* [Data for review]
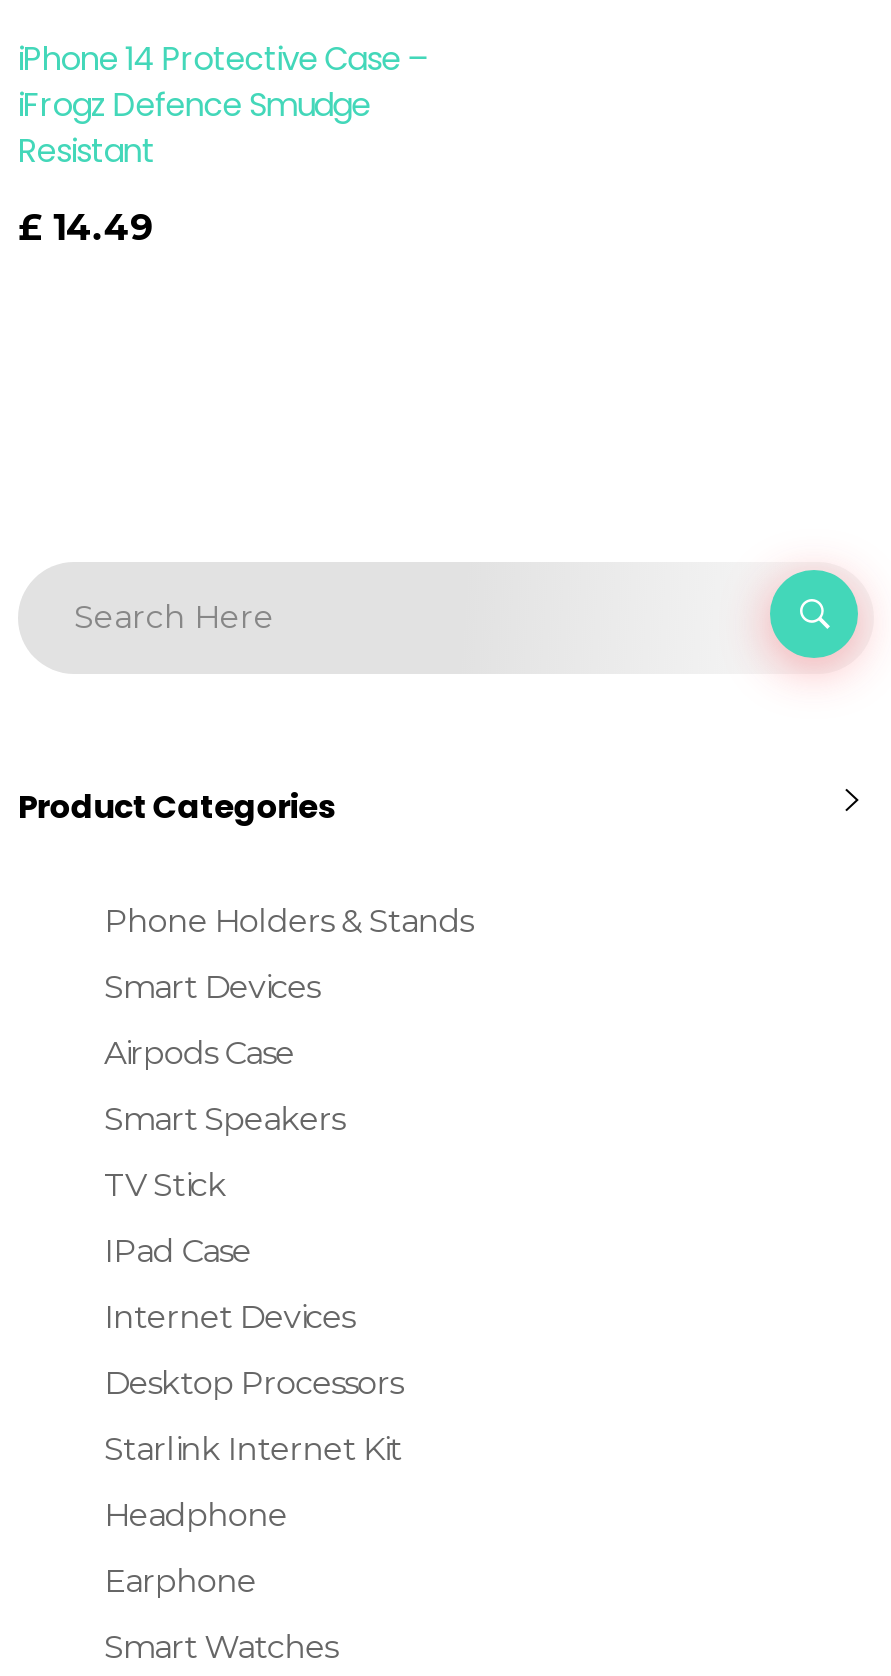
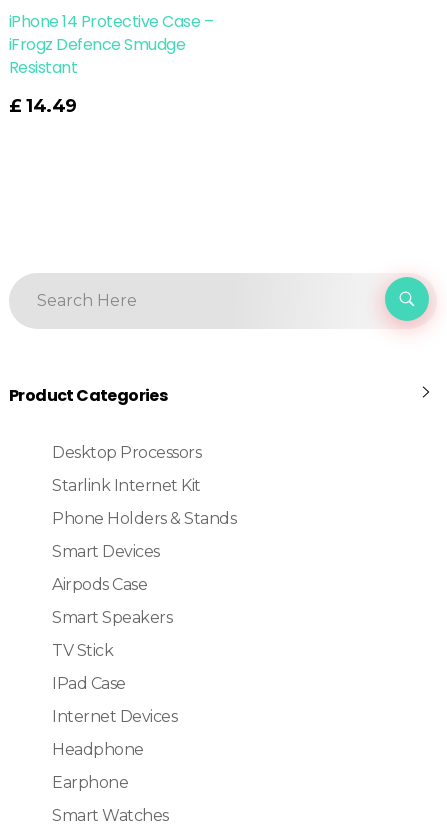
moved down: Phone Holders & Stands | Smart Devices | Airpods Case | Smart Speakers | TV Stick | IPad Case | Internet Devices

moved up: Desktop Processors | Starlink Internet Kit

* * *

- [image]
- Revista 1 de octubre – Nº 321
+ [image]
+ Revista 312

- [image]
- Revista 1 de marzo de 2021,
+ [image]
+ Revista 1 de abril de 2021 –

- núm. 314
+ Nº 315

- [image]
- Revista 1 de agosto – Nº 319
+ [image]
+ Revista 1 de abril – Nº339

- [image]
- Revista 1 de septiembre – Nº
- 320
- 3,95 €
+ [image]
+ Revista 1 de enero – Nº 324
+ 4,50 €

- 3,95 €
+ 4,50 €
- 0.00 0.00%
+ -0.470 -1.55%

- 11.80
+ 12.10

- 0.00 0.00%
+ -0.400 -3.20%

* [Directions]
Working from the records above, write out verbatim only the lines from the line containing "moved down: Phone" through the line containing "moved up: Desktop".

* [Reply]
moved down: Phone Holders & Stands | Smart Devices | Airpods Case | Smart Speakers | TV Stick | IPad Case | Internet Devices

moved up: Desktop Processors | Starlink Internet Kit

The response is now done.